Самое интересное заключается в том, что многие люди, видевшие этот фильм в те допотопные времена, до сих пор его помнят. Недавно Виктор Суходрев рассказывал нам с мужем, что он молодым парнишкой с друзьями несколько раз бегал в кино смотреть фильм «Заговор обреченных», который молодежь воспринимала как детектив: в нем есть крутые повороты сюжета, подспудные интриги, действие, драйв, если говорить на современном жаргоне, которого не было в большинстве застывших советских кинолент.
Отмечу еще одно поразительное обстоятельство. Само это произведение, написанное в 1948 году, явилось своеобразным предупреждением о том, что ждет нас впереди. В то время никто еще не знал, что в недалеком будущем в Будапешт войдут колонны советских танков, а затем будет безжалостно подавлена Пражская весна. С легкой руки отца название этой пьесы – «Заговор обреченных» – стало чуть ли не именем нарицательным.
За фильм «Заговор обреченных» Н. Вирта получил свою последнюю, четвертую Сталинскую премию.
Умер И.В. Сталин.
Сложилось так, что накануне похорон я увидела его с близкого расстояния лежащим в гробу.
В детстве отец не раз брал меня с собой на парады на Красную площадь. Мы стояли в толпе приглашенных у подножия мавзолея и оттуда могли видеть Сталина. Но что можно было разглядеть с такого расстояния? Осанистая фигура, шинель, фуражка, усы – плакатный образ вождя.
И вот за день до похорон с семьей одних моих высокопоставленных знакомых мы вышли из подъезда их дома № 9 на улицу Горького, совершенно пустынную, и стали спускаться вниз к гостинице «Националь», после чего свернули к Колонному залу Дома Союзов. При этом глава семьи показывал всем постовым, расставленным на каждом шагу, зеленую книжечку кандидата в члены ЦК КПСС, и нас беспрепятственно пропускали дальше. Улица Горького была абсолютно безлюдной, все боковые переулки были блокированы бронетанковой техникой, и за ней слышался гул и рев обезумевших толп, прорывавшихся в Колонный зал, чтобы, наконец, воочию увидеть своего любимого вождя. Где-то там, в гуще этого столпотворения в этот самый час душилась моя бабушка – полная решимости исполнить свой гражданский долг, как она тогда его понимала, она вырвалась из дома, несмотря на все попытки моей мамы ее удержать, и у Болотного сквера слилась с толпой, устремленной к центру. Ее сейчас же закрутило и понесло, как щепку в бурной реке. Напротив Александровского сада, где тогда еще были жилые постройки, бабушку притерло неуправляемым людским потоком к какой-то подворотне, и в проломленную калитку, обдирая одежду и лицо, вдавило во внутренний двор. Это ее и спасло. Задними дворами ей удалось вернуться обратно к Москворецкому мосту, откуда она стала пробиваться домой. Все остальное происходило как в тумане. Она не помнит, как проталкиваясь, просачиваясь, пролезая сквозь спрессованное людское месиво, она выбралась на набережную и, свернув в Лаврушинский переулок, явилась домой с расцарапанным в кровь лицом, без единой пуговицы на пальто и в одной калоше.
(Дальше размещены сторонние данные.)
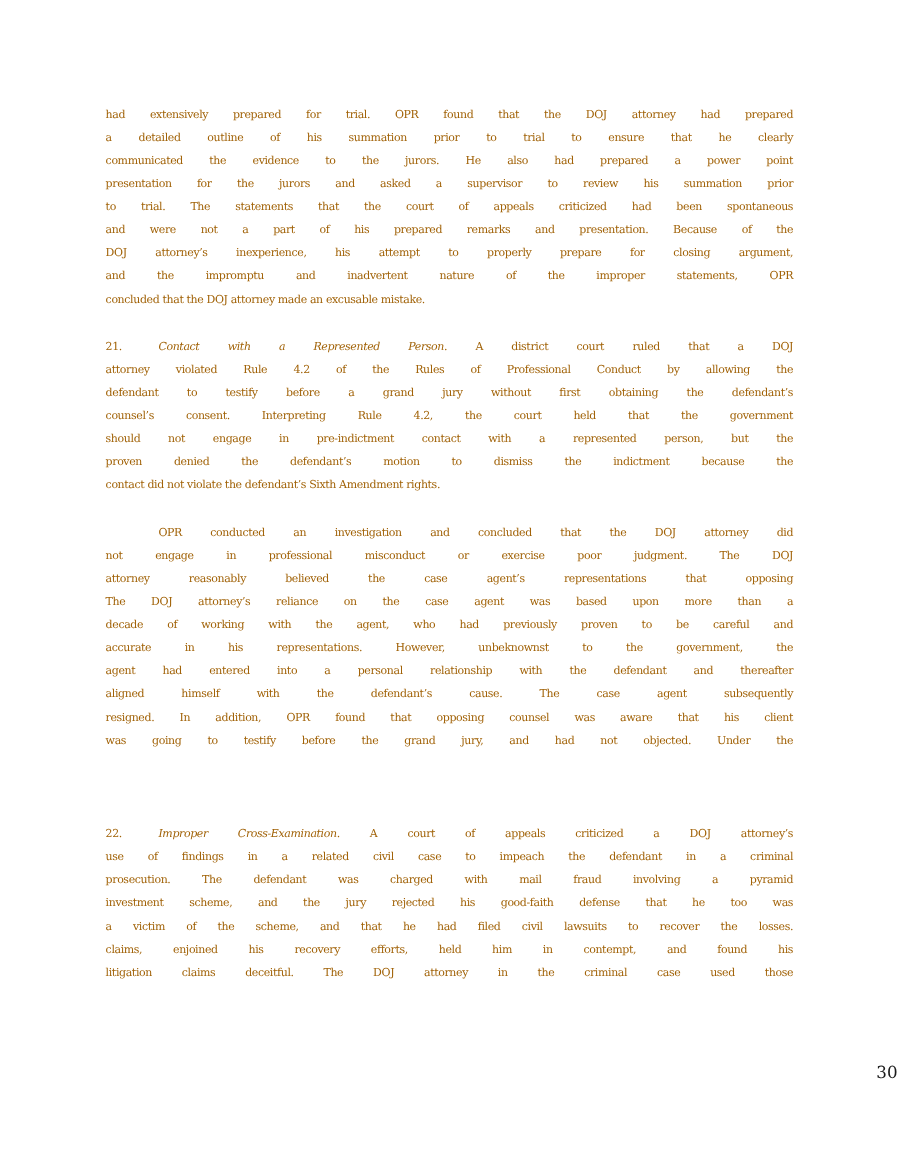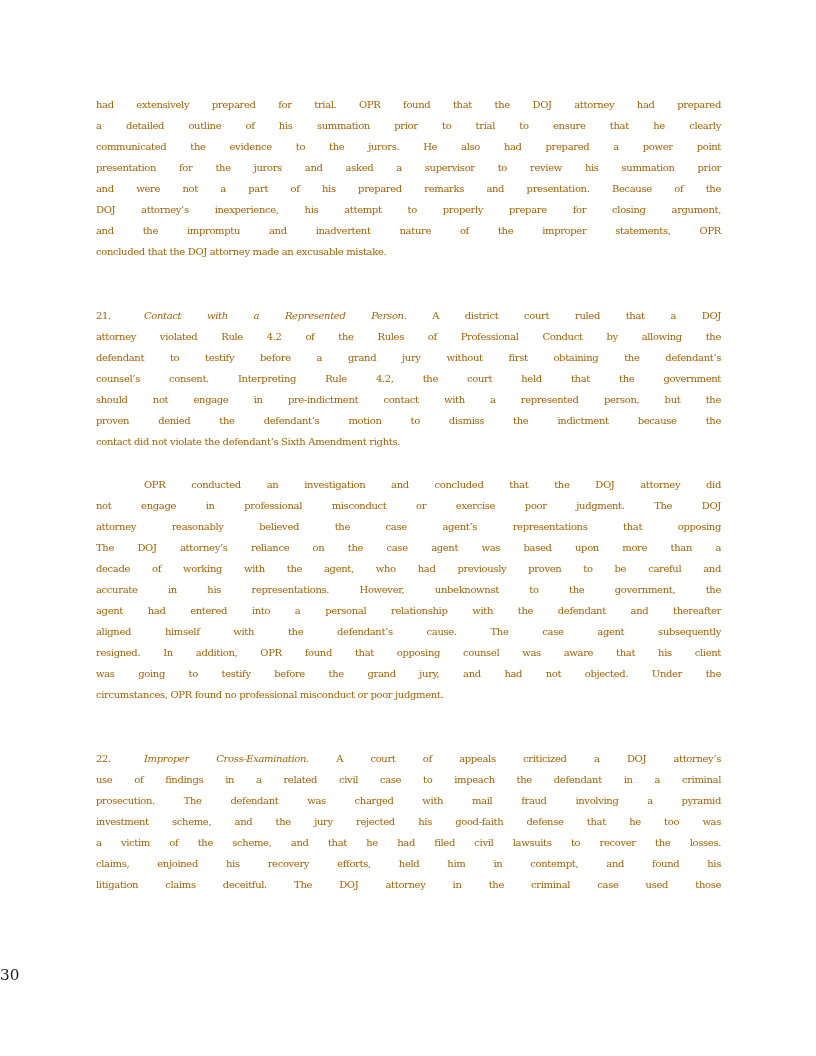"to trial. The statements that" span.line { html: none -> <span> <span>to trial. The statements that the court of appeals criticized had been spontaneous</span> </span> }
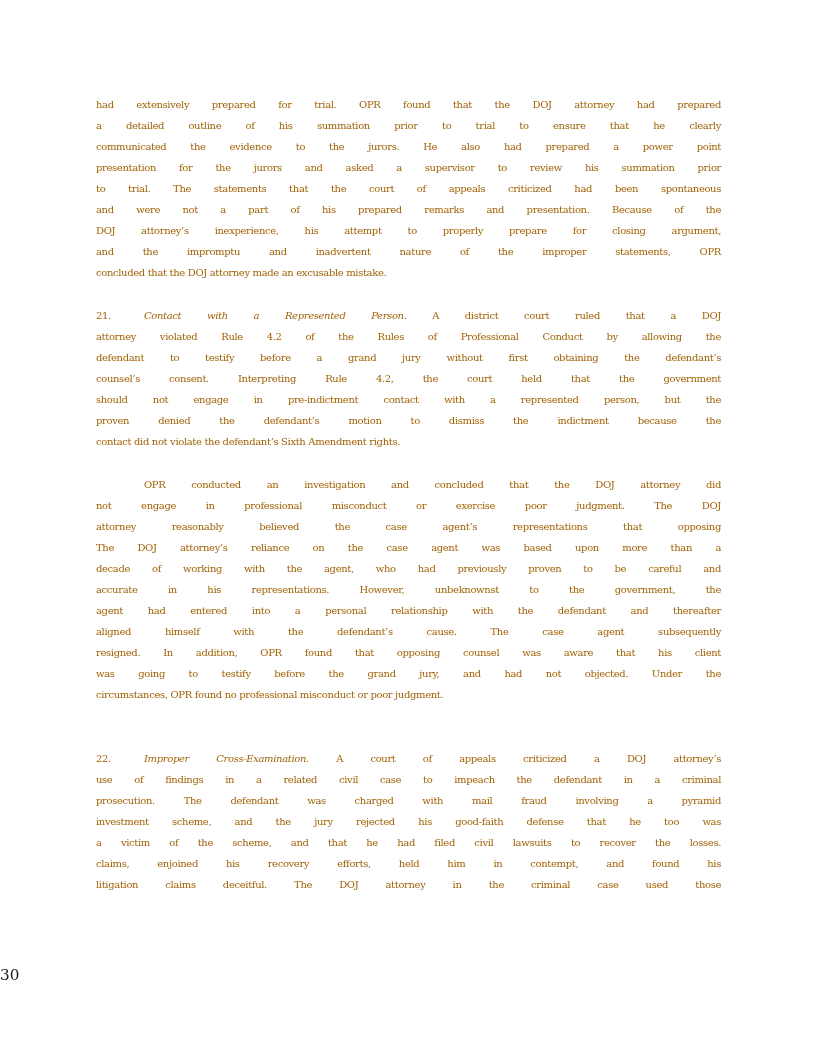"circumstances, OPR found no professional" span.line { html: <span> <span>circumstances, OPR found no professional misconduct or poor judgment.</span> </span> -> none }
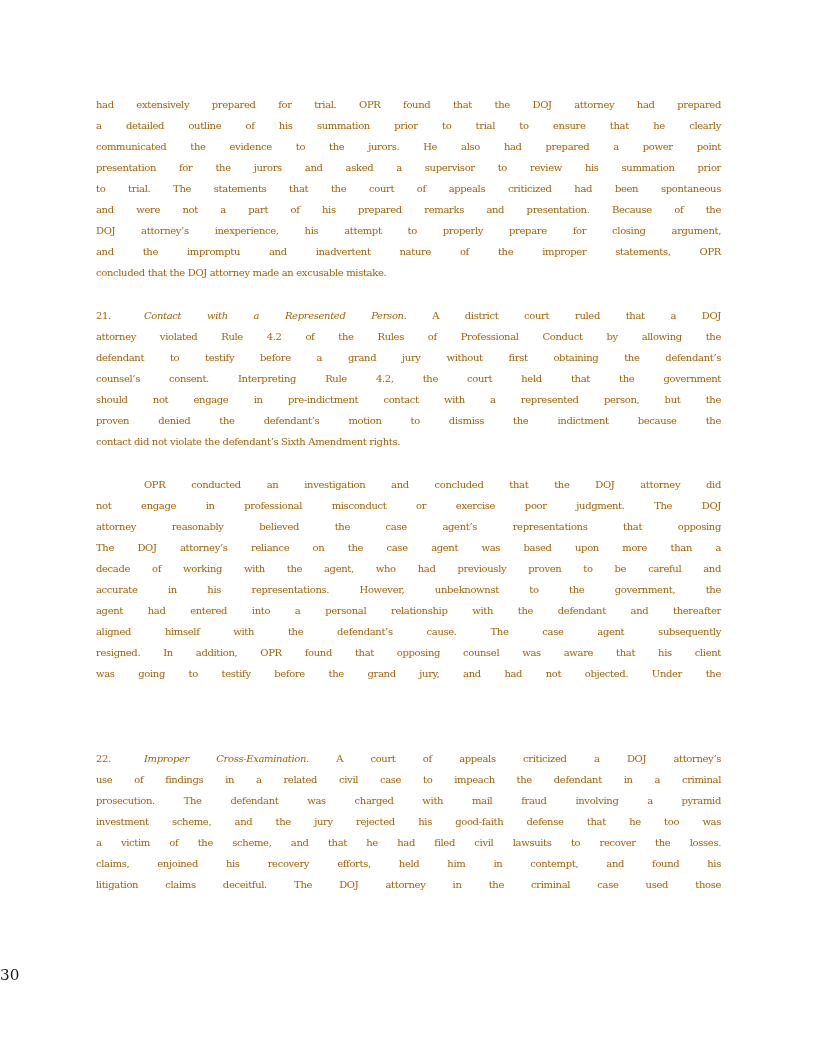"30" .page-number { text-align: left -> right }
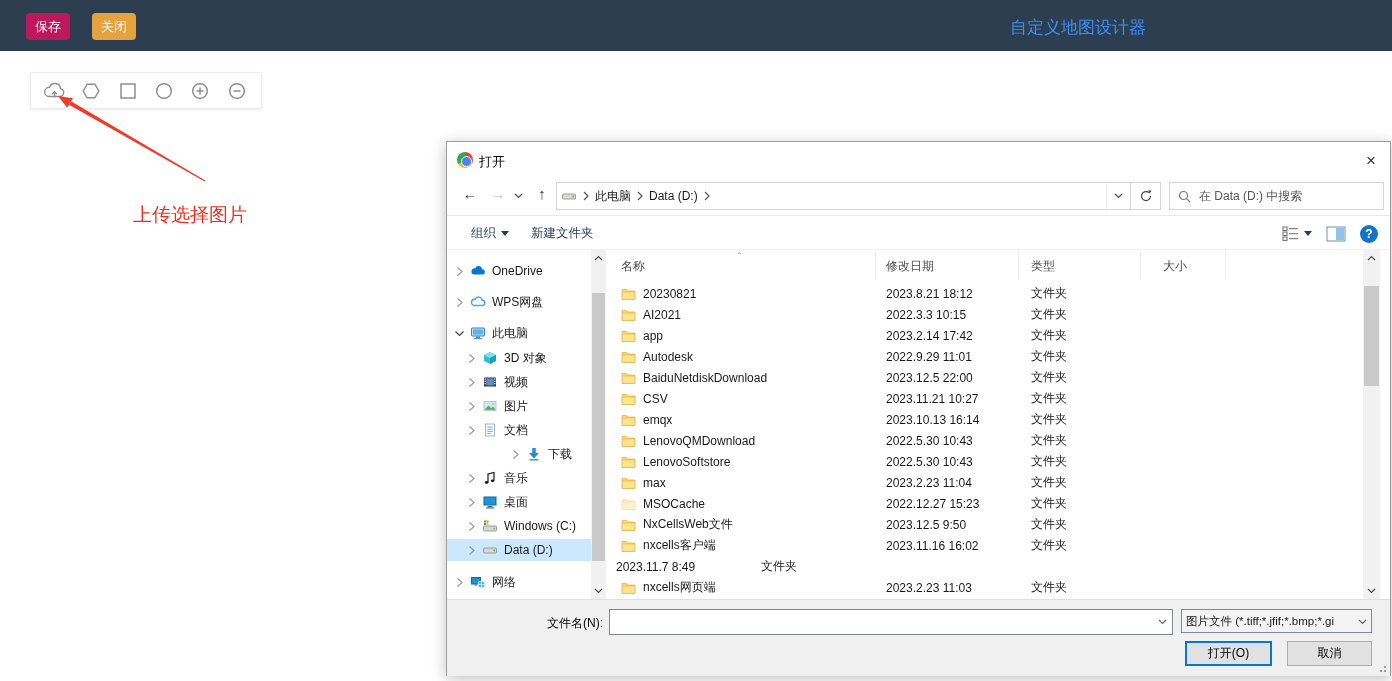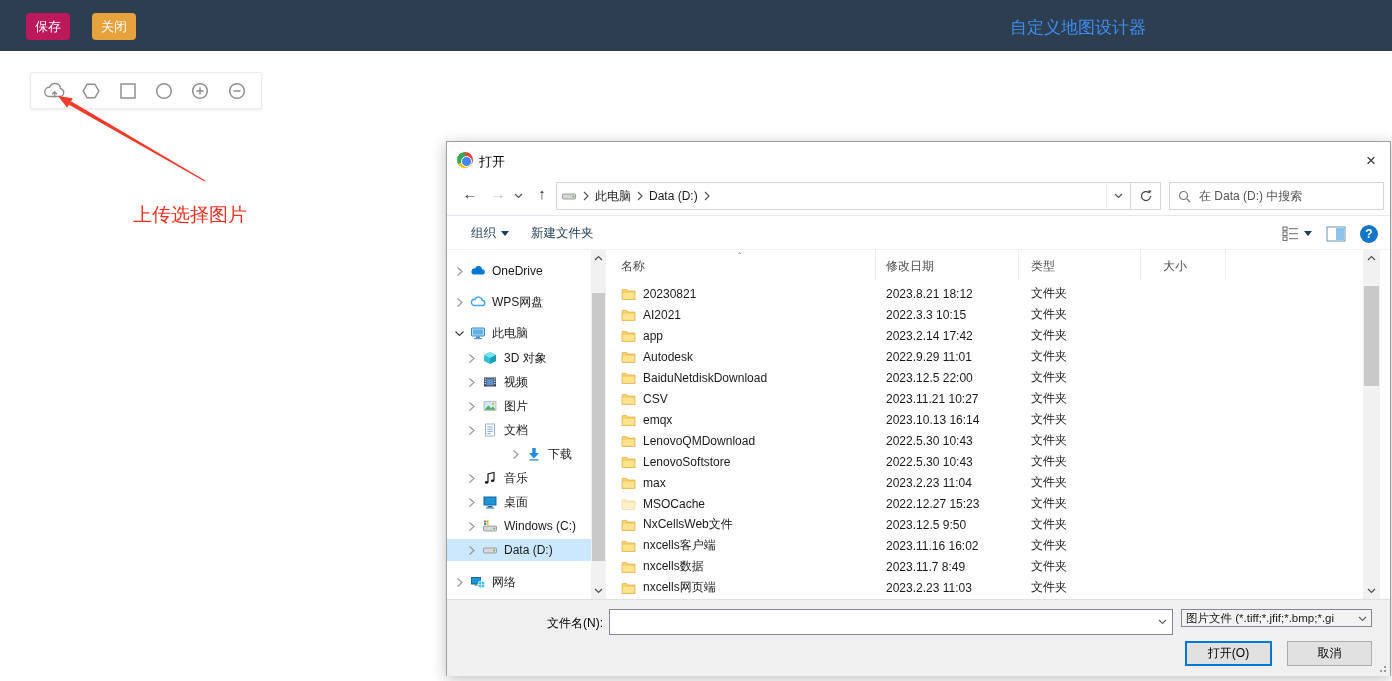"nxcells数据" span.fc-name { html: <span> <svg> <path></path> <path></path> </svg> <span>nxcells数据</span> </span> -> none }
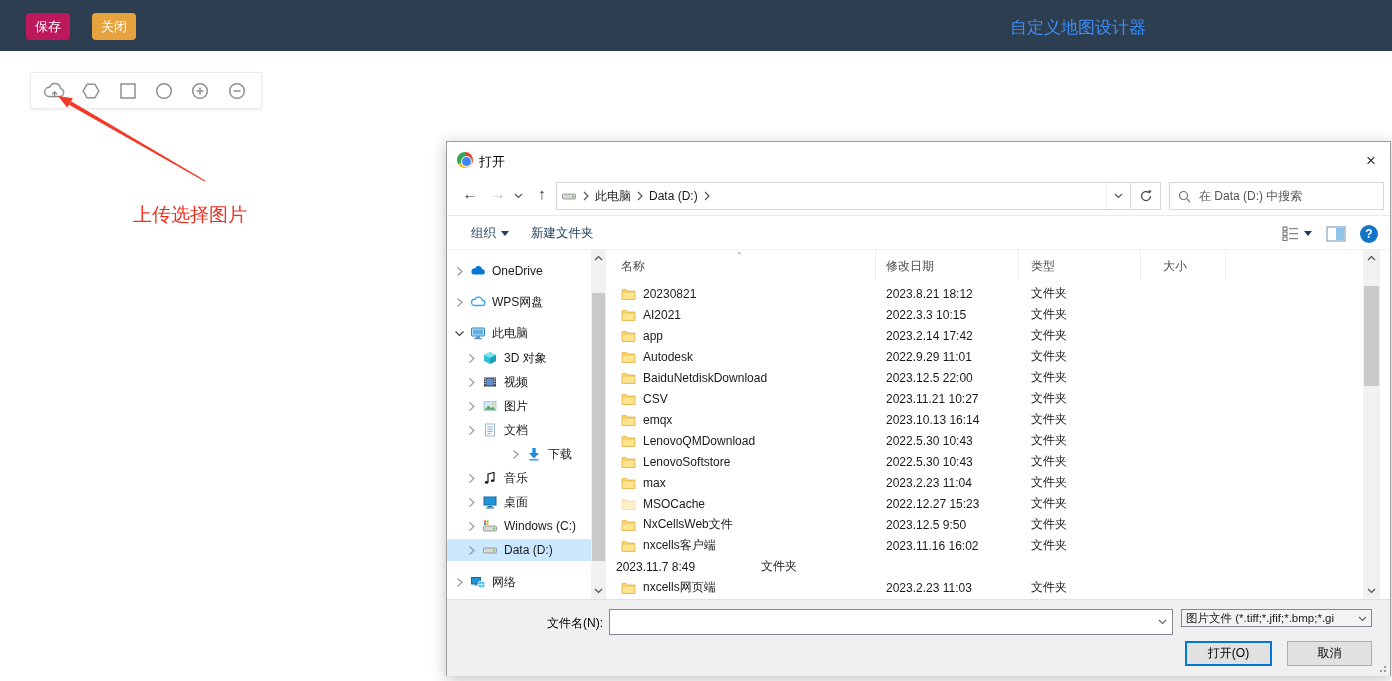"图片文件 (*.tiff;*.jfif;*.bmp;*.gi" .ftype-select { height: 18px -> 24px }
Наутро стали собирать трупы людей, оставшихся лежать на московских мостовых, висящие на решетках и заборах, припечатанные к стенам домов. Их свозили к моргам, где началось опознание неузнаваемо обезображенных жертв этого чудовищного жертвоприношения, принесенного народом в дни похорон тирана. В стране тотальной секретности эти цифры, естественно, были строжайшим образом засекречены, однако слухи о произошедшем очень скоро стали проникать в массы. Были семьи, находившие своих родных под номерами, близкими к полутора тысячам. А об остальном можно было только догадываться.